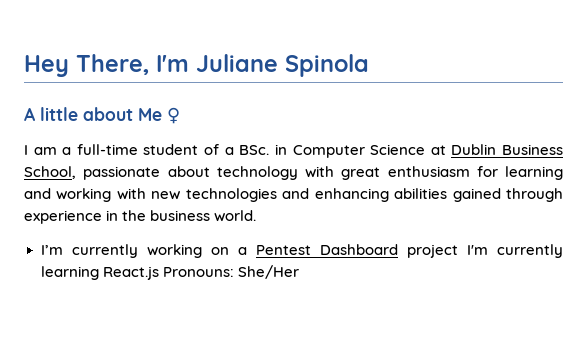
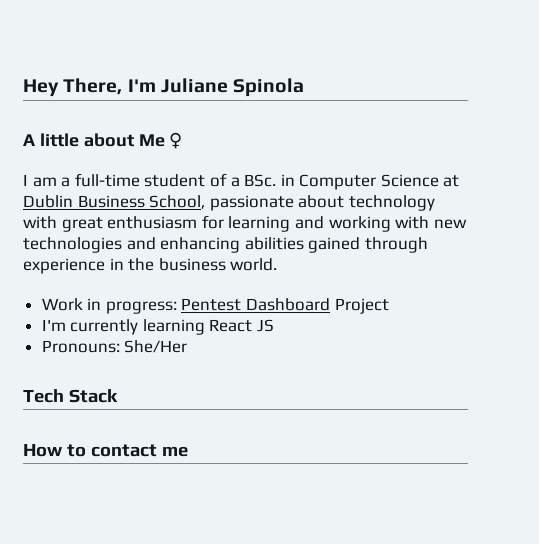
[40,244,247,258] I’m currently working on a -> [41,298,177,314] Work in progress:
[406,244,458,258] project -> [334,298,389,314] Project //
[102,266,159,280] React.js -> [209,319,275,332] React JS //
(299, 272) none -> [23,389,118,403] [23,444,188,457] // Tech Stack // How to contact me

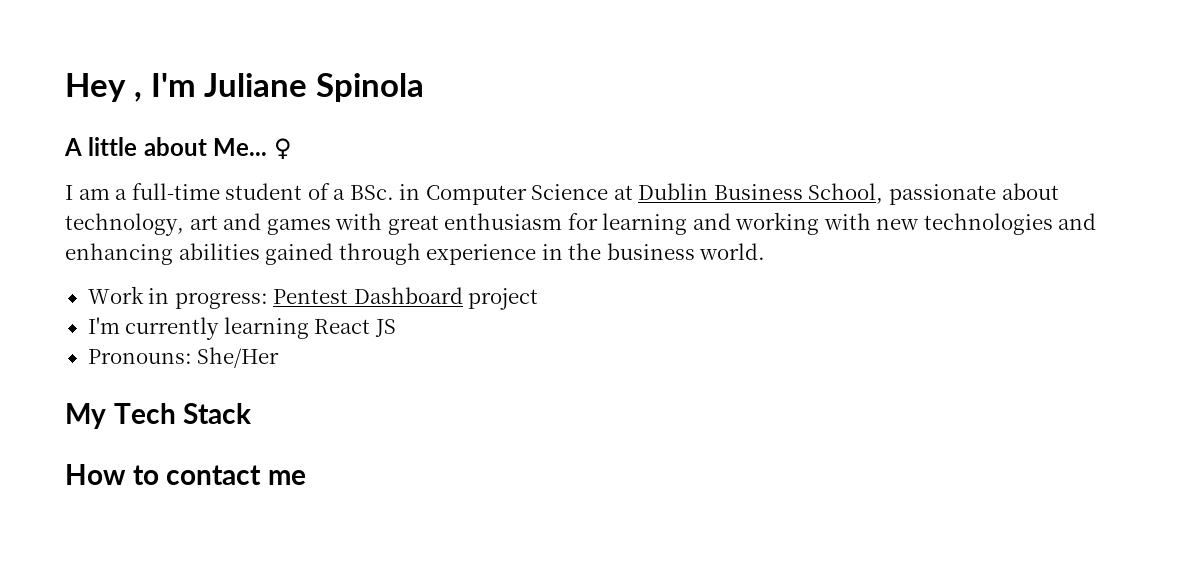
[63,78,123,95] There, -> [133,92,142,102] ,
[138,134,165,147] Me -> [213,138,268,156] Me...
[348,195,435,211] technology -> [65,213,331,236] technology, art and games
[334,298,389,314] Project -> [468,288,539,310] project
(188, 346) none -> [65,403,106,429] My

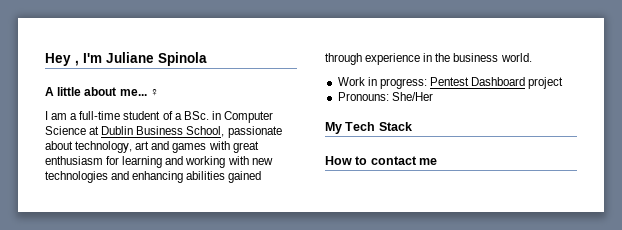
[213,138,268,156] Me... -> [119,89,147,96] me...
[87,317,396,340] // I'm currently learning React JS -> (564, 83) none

_ _ _ _ _ _ _

PROBLEM DESCRIPTION –
Restate word for word the lines beginning with the one that contains "[138,134,165,147] Me ->" and ending with the last line of the listing; pictures stay out.

OUTPUT FOR THIS EXERCISE –
[138,134,165,147] Me -> [213,138,268,156] Me...
[348,195,435,211] technology -> [65,213,331,236] technology, art and games
[334,298,389,314] Project -> [468,288,539,310] project
(188, 346) none -> [65,403,106,429] My

[213,138,268,156] Me... -> [119,89,147,96] me...
[87,317,396,340] // I'm currently learning React JS -> (564, 83) none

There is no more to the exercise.